**Task directions**. In the material below, find each line with the word "abort" and list it.

BEGIN

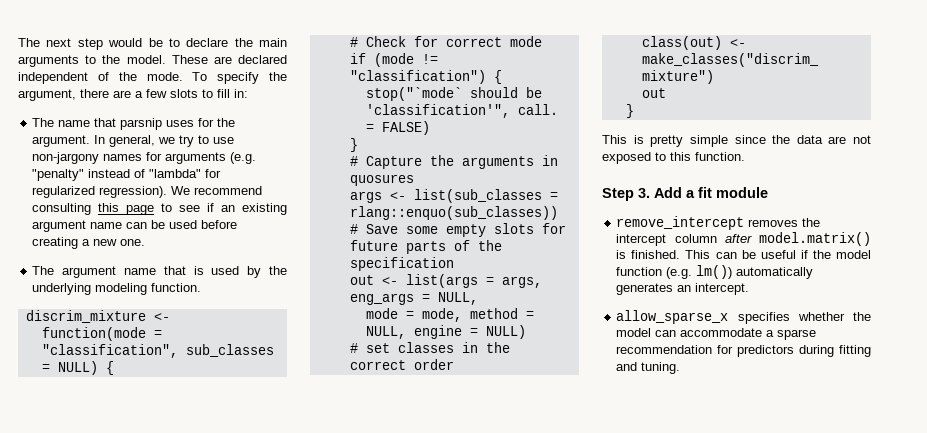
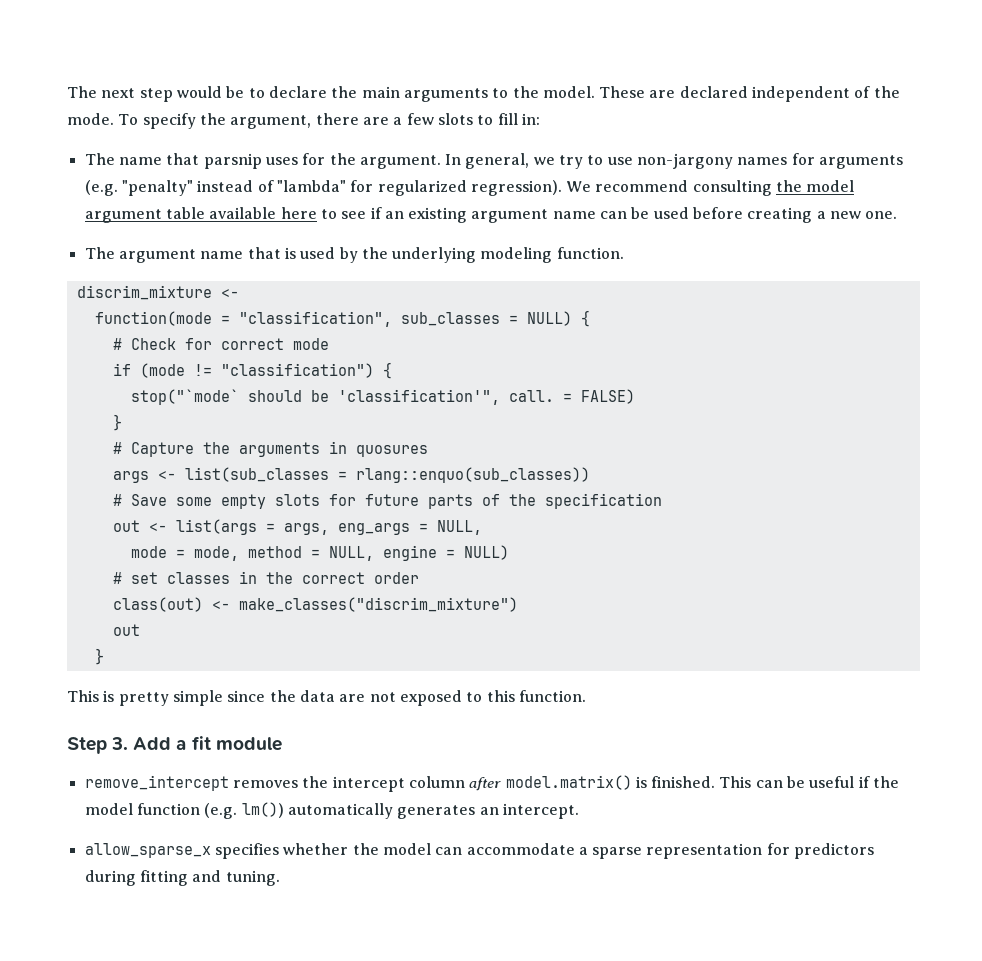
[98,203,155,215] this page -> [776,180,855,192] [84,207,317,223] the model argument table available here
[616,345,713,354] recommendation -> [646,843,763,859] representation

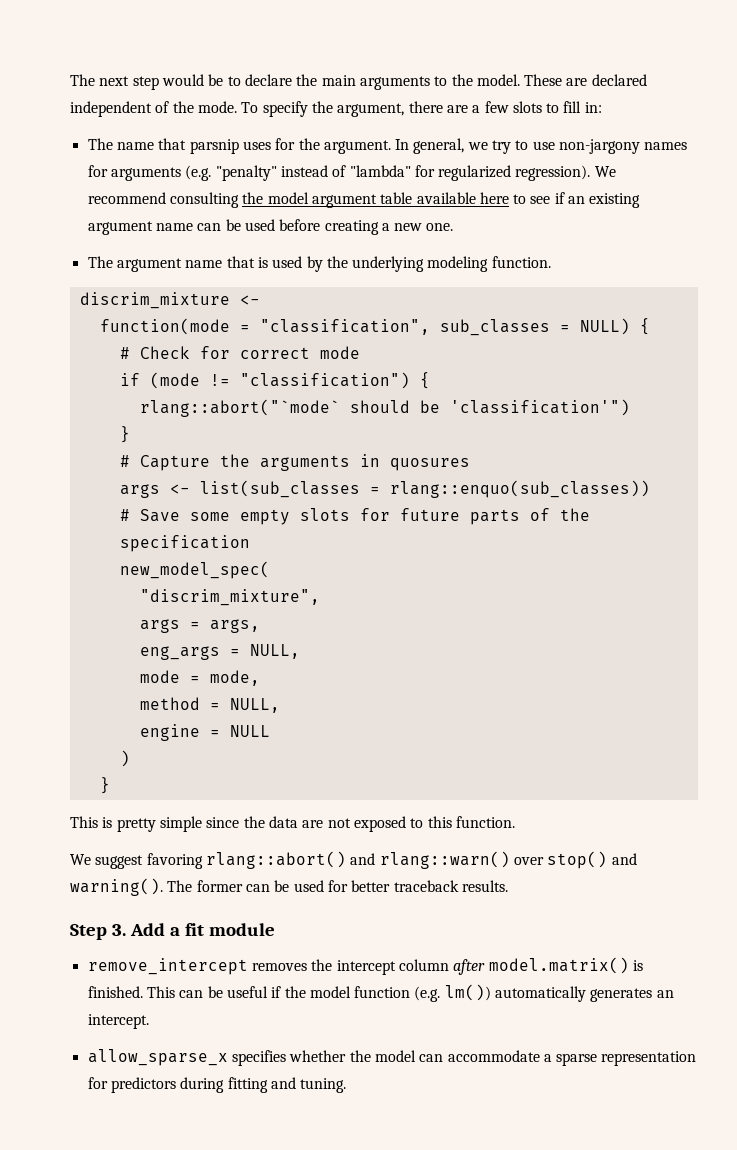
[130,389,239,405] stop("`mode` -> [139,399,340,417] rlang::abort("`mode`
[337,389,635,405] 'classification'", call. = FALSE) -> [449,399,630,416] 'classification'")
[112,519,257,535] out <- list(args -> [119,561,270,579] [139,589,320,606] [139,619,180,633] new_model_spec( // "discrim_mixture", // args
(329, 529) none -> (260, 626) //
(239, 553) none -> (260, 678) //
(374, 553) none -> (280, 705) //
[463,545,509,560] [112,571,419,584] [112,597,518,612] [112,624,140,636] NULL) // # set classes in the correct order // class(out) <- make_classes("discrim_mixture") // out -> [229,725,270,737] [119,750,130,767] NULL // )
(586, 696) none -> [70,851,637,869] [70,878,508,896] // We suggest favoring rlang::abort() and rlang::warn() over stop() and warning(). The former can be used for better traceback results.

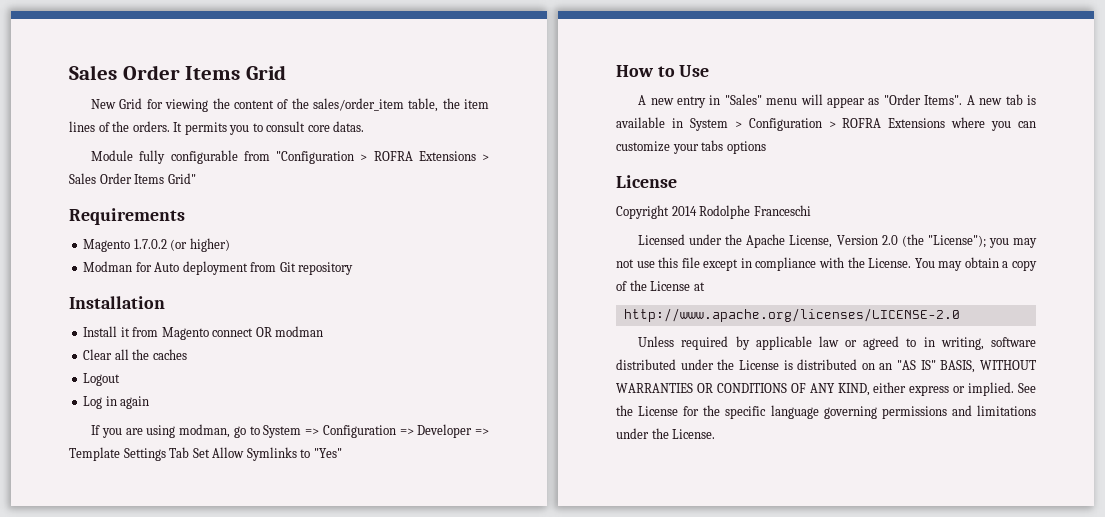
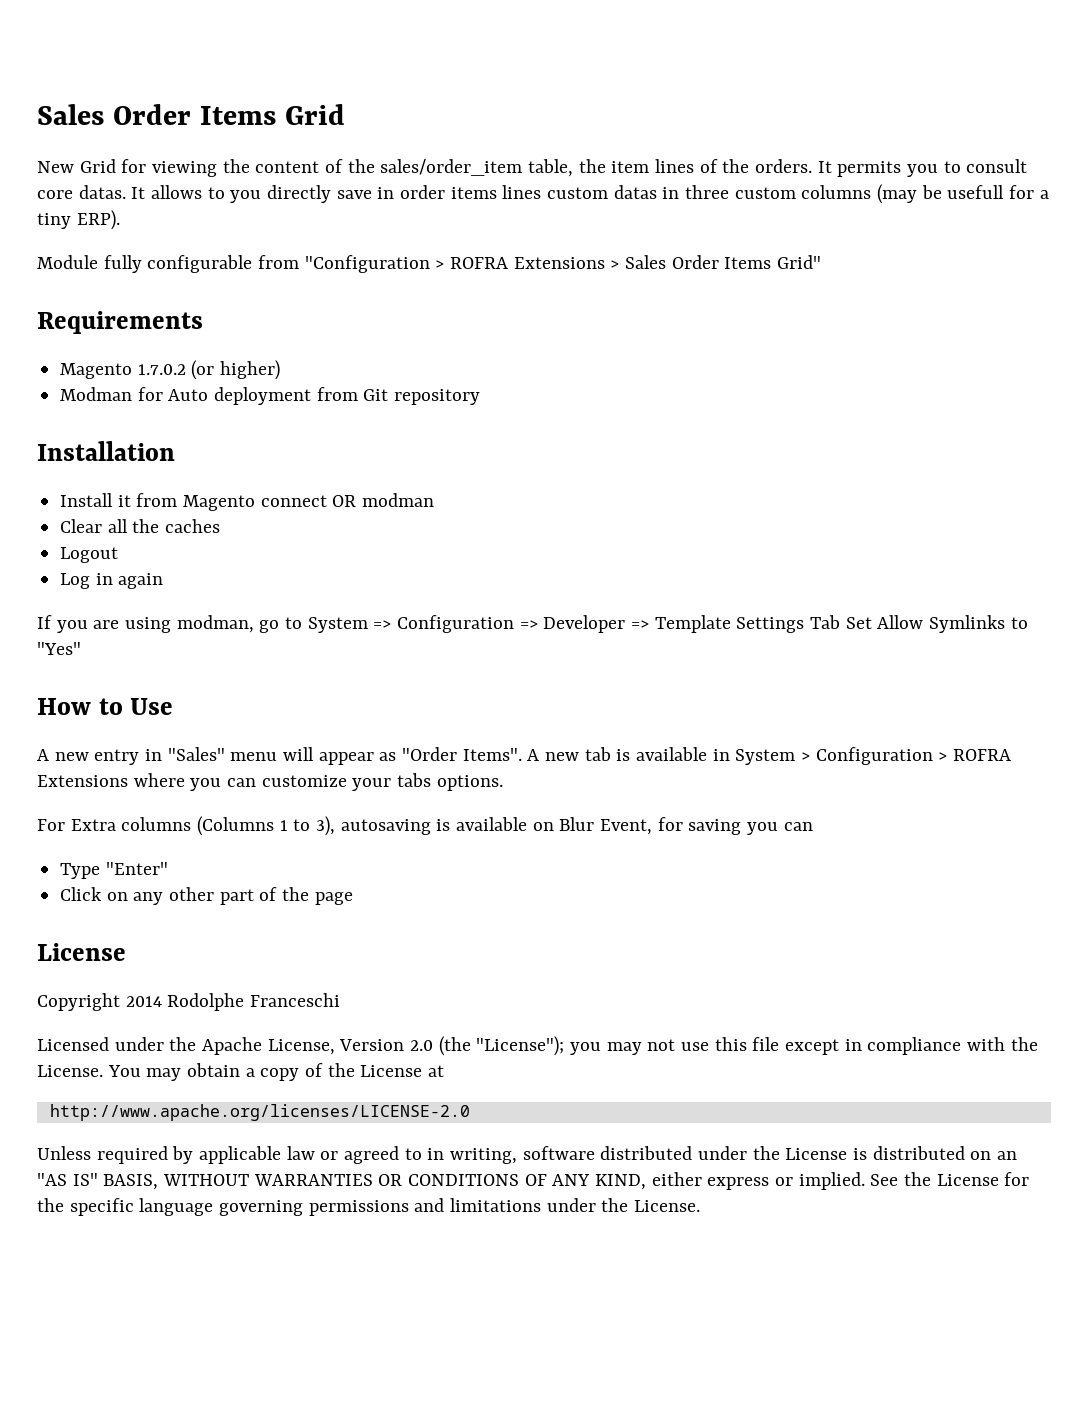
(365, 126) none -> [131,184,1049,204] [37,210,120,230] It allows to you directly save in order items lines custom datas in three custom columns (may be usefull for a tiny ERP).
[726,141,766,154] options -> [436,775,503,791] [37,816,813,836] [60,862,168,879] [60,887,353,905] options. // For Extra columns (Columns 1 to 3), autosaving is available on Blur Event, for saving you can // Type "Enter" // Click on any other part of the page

END

**Result for this exercise**.
[130,389,239,405] stop("`mode` -> [139,399,340,417] rlang::abort("`mode`
(586, 696) none -> [70,851,637,869] [70,878,508,896] // We suggest favoring rlang::abort() and rlang::warn() over stop() and warning(). The former can be used for better traceback results.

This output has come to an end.